After post-convention stumbles that forced Donald Trump to overhaul his campaign last week, the Republican presidential nominee was rebounding Tuesday in the polls.
The race between Mr. Trump and Democratic nominee Hillary Clinton was tied at 44 percent in a national daily tracking poll by the Los Angeles Times and University of Southern California. He surged ahead of Mrs. Clinton to a 2-point lead in the same poll Sunday after trailing her by 4.7 points a week earlier.
The Real Clear Politics average of recent surveys also showed Mr. Trump cutting into the former secretary of state’s lead in a four-way race that includes Libertarian Gary Johnson and Green Party nominee Jill Stein, which is how the November ballot will appear in most state.
Mrs. Clinton’s lead narrowed to 4.3 points from 7.6 points two weeks ago in the polling average.
Republican strategist Gianno Caldwell said Mr. Trump appeared to have regained his footing and credited newly appointed campaign manager Kellyanne Conway.
“With the changes that have been made thus far with the campaign, I’d expect to see a full turnaround in the polls,” he said.
Mrs. Clinton still enjoys clear advantages on the electoral map. Polls show her ahead in almost every battleground state, including 4-point leads in Ohio and Florida, according to the Real Clear Politics average of recent polls.
And Mr. Trump faces big hurdles. He lags with college educated suburban voters who will be crucial deciding contests in Colorado, Pennsylvania and Virginia.
The New York billionaire suffered a series of self-inflicted injuries after the July conventions, such as getting into a Twitter spat with a Gold Star family supporting Mrs. Clinton and attracting criticism with the hyperbolic assertion that President Obama “founded” the Islamic State terror group.
The campaign shakeup last week resulted in Mr. Trump repeatedly delivering a scripted stump speech with the aid of a teleprompter, which avoided the distraction often caused by his off-the-cuff remarks
Mr. Trump revamped his “America first” campaign theme, crafting a populist and nationalistic message that incorporated his agendas for trade, jobs, national security and immigration.

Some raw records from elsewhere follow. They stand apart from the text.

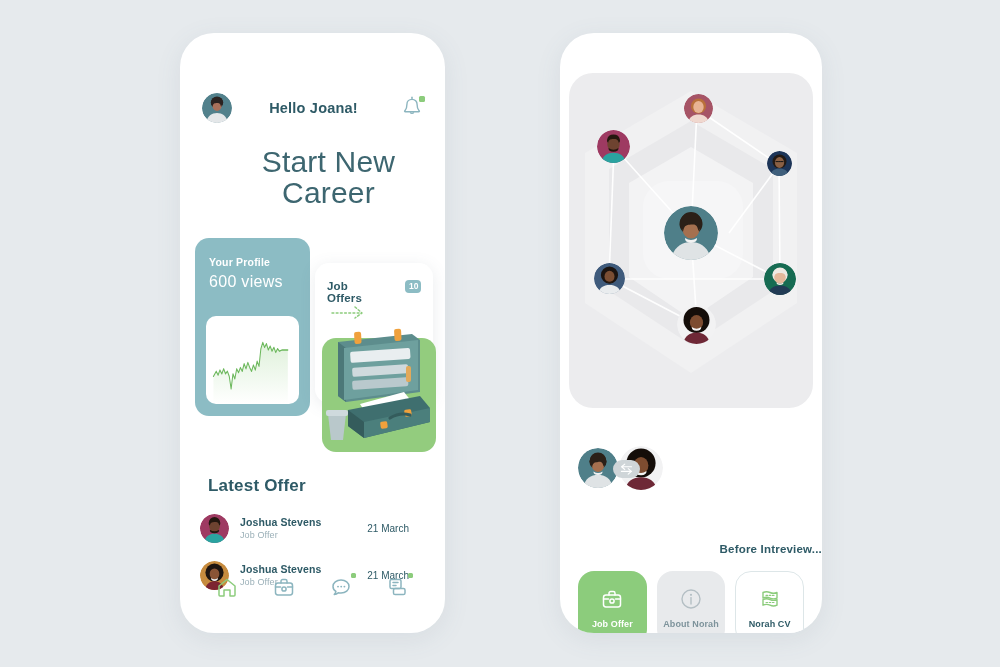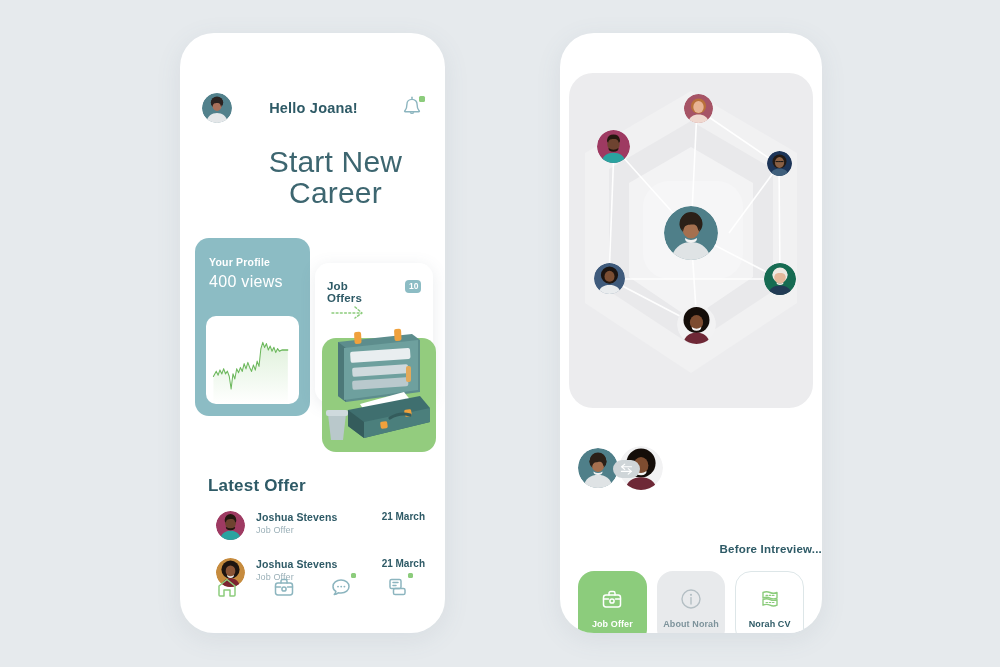--- a/index.html
+++ b/index.html
@@ -41,7 +41,7 @@
   }
 
   .l-title {
-    position: absolute; left: 7px; top: 113px; width: 100%;
+    position: absolute; left: 0; top: 113px; width: 100%;
     text-align: center; font-size: 30px; line-height: 31px;
     font-weight: 300; color: #3d6670; letter-spacing: .2px; padding-left: 32px;
   }

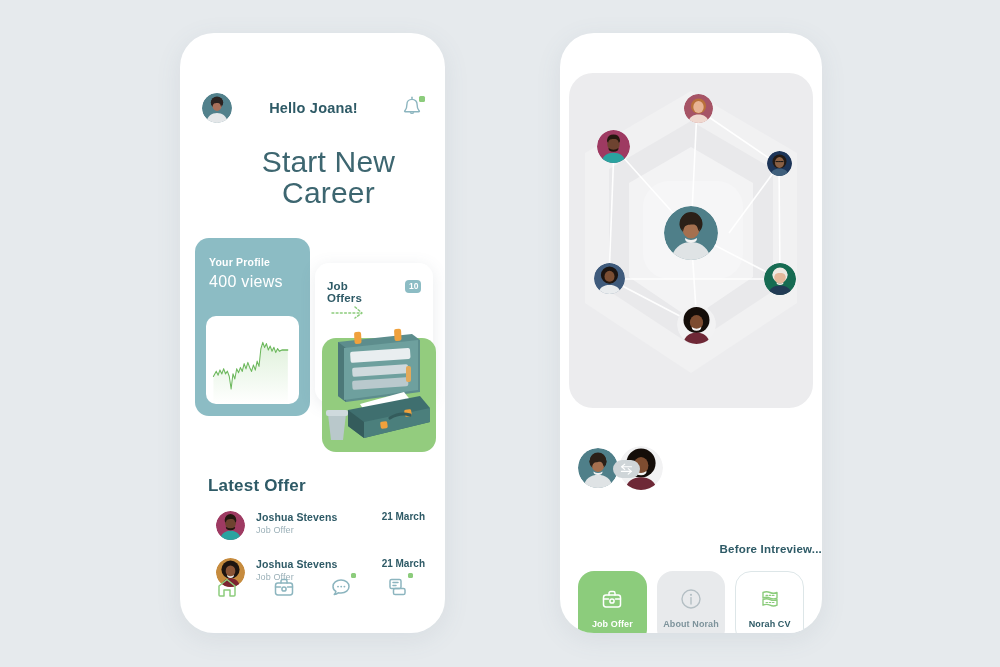--- a/index.html
+++ b/index.html
@@ -220,7 +220,7 @@
 
     <div class="profile-card">
       <div class="pc-label">Your Profile</div>
-      <div class="pc-value">400 views</div>
+      <div class="pc-value">600 views</div>
       <div class="pc-chart">
         <svg viewBox="0 0 100 70" preserveAspectRatio="none">
           <defs>

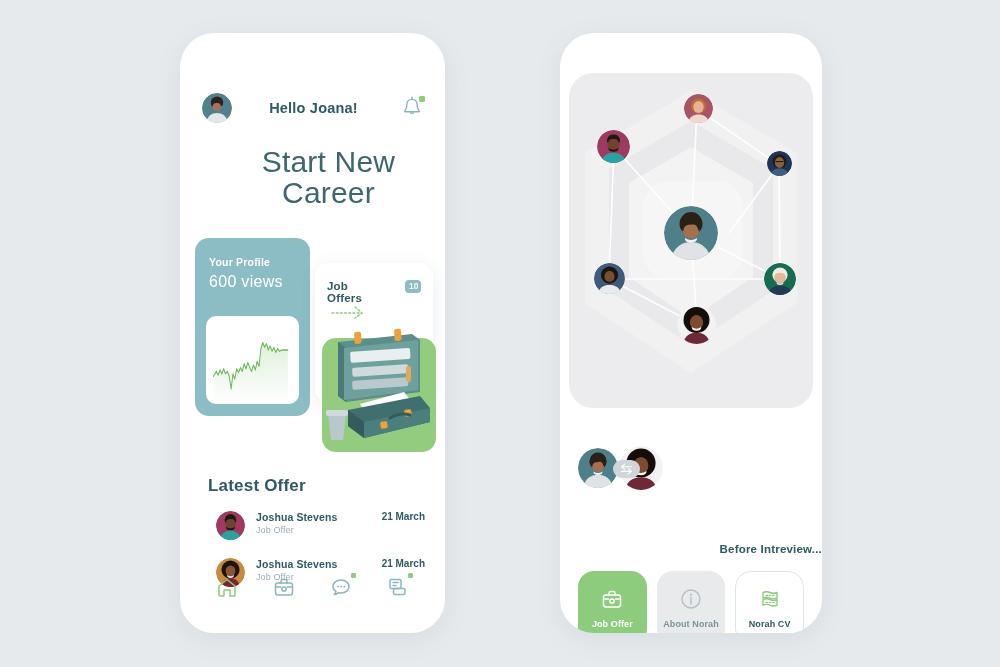--- a/index.html
+++ b/index.html
@@ -88,8 +88,8 @@
     font-size: 17px; font-weight: bold; color: #2e5a66; letter-spacing: .2px;
   }
   .offer-row {
-    position: absolute; left: 36px; width: 209px; height: 34px;
-    display: flex; align-items: flex-start;
+    position: absolute; left: 20px; width: 209px; height: 34px;
+    display: flex; align-items: center;
   }
   #offer-row-0 { top: 478px; }
   #offer-row-1 { top: 525px; }

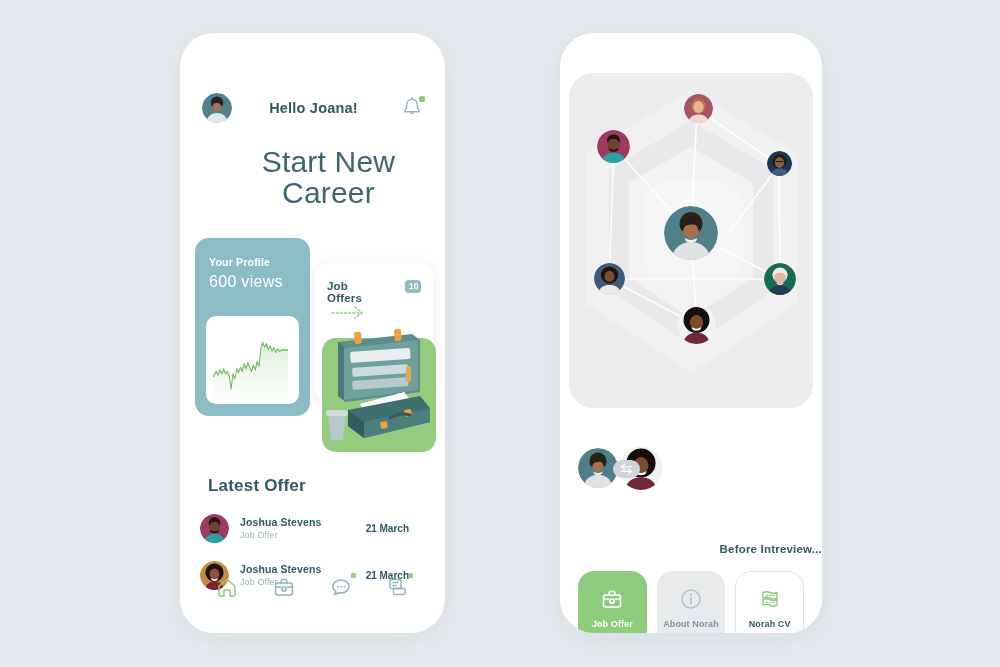--- a/index.html
+++ b/index.html
@@ -97,7 +97,7 @@
   .offer-text { margin-left: 11px; flex: 1; }
   .offer-name { font-size: 10.5px; font-weight: bold; color: #2e5a66; letter-spacing: .1px; }
   .offer-sub  { font-size: 9px; color: #9bb0b8; margin-top: 2px; letter-spacing: .1px; }
-  .offer-date { font-size: 10px; font-weight: bold; color: #2e5a66; white-space: nowrap; }
+  .offer-date { font-size: 10px; font-weight: normal; color: #2e5a66; white-space: nowrap; }
 
   
   .l-nav {

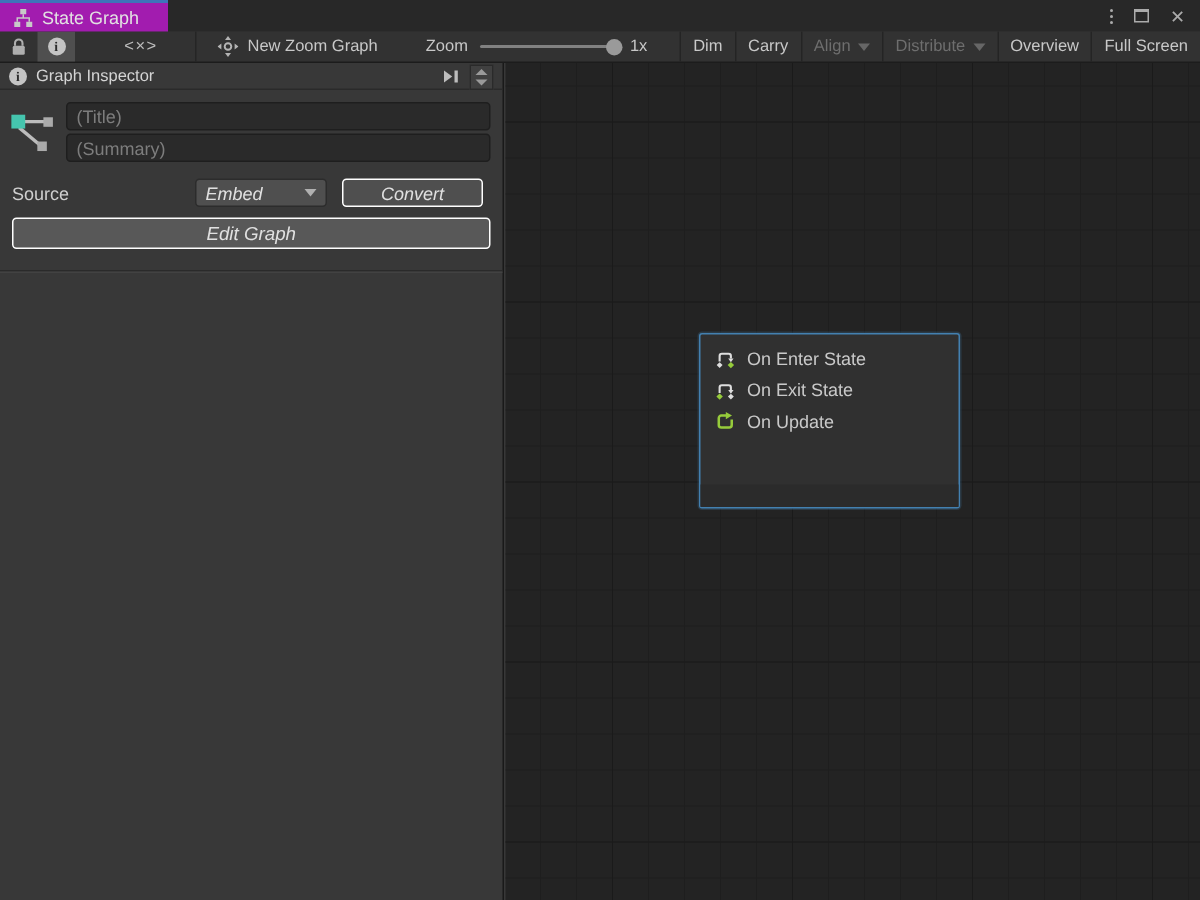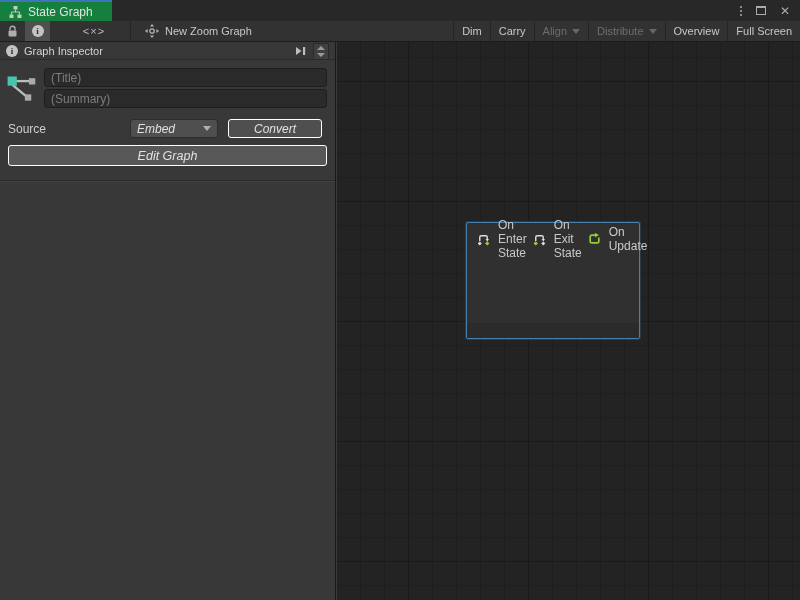--- a/index.html
+++ b/index.html
@@ -19,7 +19,7 @@
     position: relative;
   }
   .tab {
-    width: 112px; background: #15803d; border-top: 2px solid #3e74b9;
+    width: 112px; background: #a21caf; border-top: 2px solid #3e74b9;
     display: flex; align-items: center; gap: 6px; padding: 0 9px;
     color: #e2e2e2; font-size: 12px; white-space: nowrap;
   }

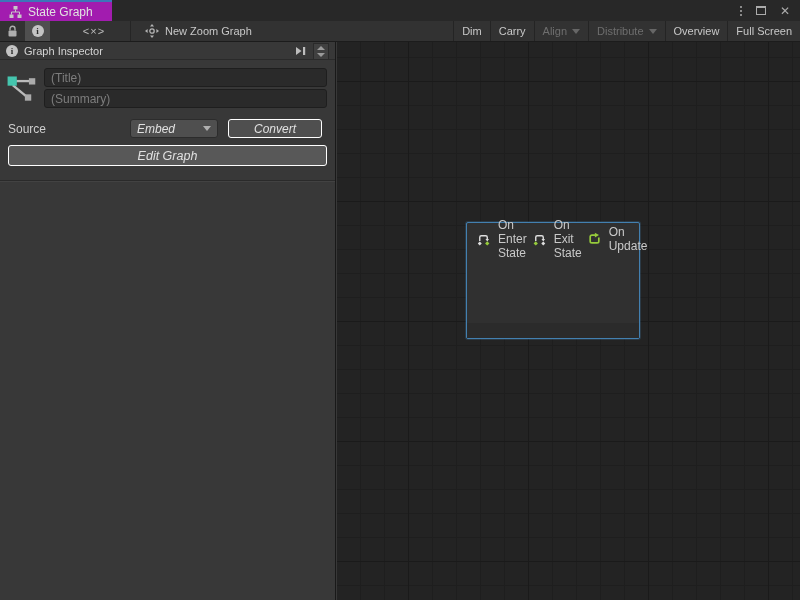--- a/index.html
+++ b/index.html
@@ -190,6 +190,13 @@
       </svg>
     </span>
     <span>New Zoom Graph</span>
+  </div>
+  <div class="zoomgroup">
+    <span>Zoom</span>
+    <span class="zoom-track">
+      <span class="zoom-handle"></span>
+    </span>
+    <span>1x</span>
   </div>
   <div class="toolbar-right">
     <div class="tb-text-btn">

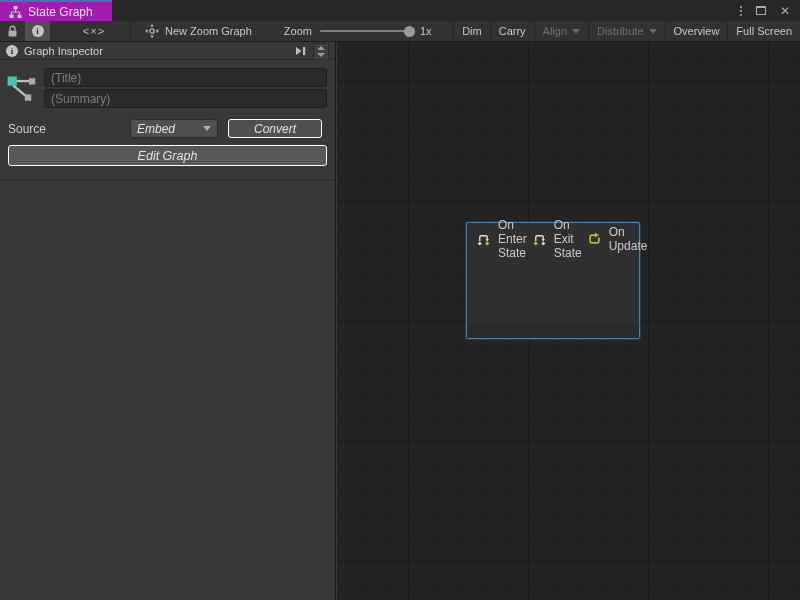--- a/index.html
+++ b/index.html
@@ -132,7 +132,7 @@
     display: flex; align-items: center; justify-content: center; gap: 7px;
     color: #e4e4e4; font-size: 12px;
   }
-  .node-body { padding: 8px 9px 0 9px; display: flex; gap: 5px; }
+  .node-body { padding: 8px 9px 0 9px; display: flex; flex-direction: column; gap: 5px; }
   .node-item { display: flex; align-items: center; gap: 7px; height: 16px; color: #c9c9c9; font-size: 12px; }
   .node-item .uicon { flex: none; display: flex; }
   .node-footer { position: absolute; left: 0; right: 0; bottom: 0; height: 15px; background: #2b2b2b; }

He also made a direct appeal for support from Hispanic and black voters, who he said were taken for granted by the Democratic Party.
The Clinton campaign took notice, arranging a conference calls in which Hispanic and black leaders pushed back against Mr. Trump by accusing him of being a bigot.
Mr. Caldwell said that Mr. Trump should keep doing what he’s doing.
“If Donald Trump has another good week as he did last week, I think we are going to see the polls change again,” he said. “It will be up to him to stay consistent in his approach and continue to use the teleprompter, continue to talk about substance, continue to attack Hillary Clinton, who a lot of people don’t like. He’ll move forward from there and that will be a race.”
The race is far from locked up, said pollster John Zogby.
“With about two weeks to go before the traditional Labor Day start to the campaign-in-earnest, this race is not a lock for anyone,” said Mr. Zogby in his latest polling analysis that showed Mrs. Clinton and Mr. Trump running neck and neck.
The Zogby Analytics poll released Monday showed Mrs. Clinton edging out Mr. Trump 38 percent to 36 percent. Mrs. Clinton had shed 3 points and Mr. Trump 2 points since July, as Mr. Johnson and Ms. Stein gained a couple points but remained in the single digits.
The survey revealed strengths for both Mr. Trump and Mrs. Clinton.
Mr. Trump led among men, 41 percent to 35 percent, and white voters, 45 percent to 29 percent.
He also made gained with groups that supported Mr. Obama in the last two elections. He topped Mrs. Clinton with NASCAR Fans (44 percent to 36 percent), weekly Wal-Mart shoppers (41 percent to 36 percent) and voters who live in a household where there is an armed services veteran (47 percent to 28 percent).
Mr. Trump widened his lead with all these groups since the same poll in July.
Other groups tilted toward the real estate tycoon included voters who didn’t attended college (39 percent to 36 percent) independent voters (32 percent to 26 percent) and Catholics (41 percent to 38 percent).
“Remember that Catholics supported Bill Clinton, gave Al Gore an 8 point edge in 2000, John Kerry a 4 point margin in 2004, and voted with Barack Obama in both 2008 and 2012,” said Mr. Zogby.
Mrs. Clinton held the advantage with women (42 percent to 32 percent), college educated voters (31 percent to 38 percent), moderates (42 percent to 30 percent) and voters in households where there is a union member (39 percent to 32 percent).
She had the overwhelming support of Hispanics, 51 percent to 18 percent, and black voters, 81 percent to 8 percent.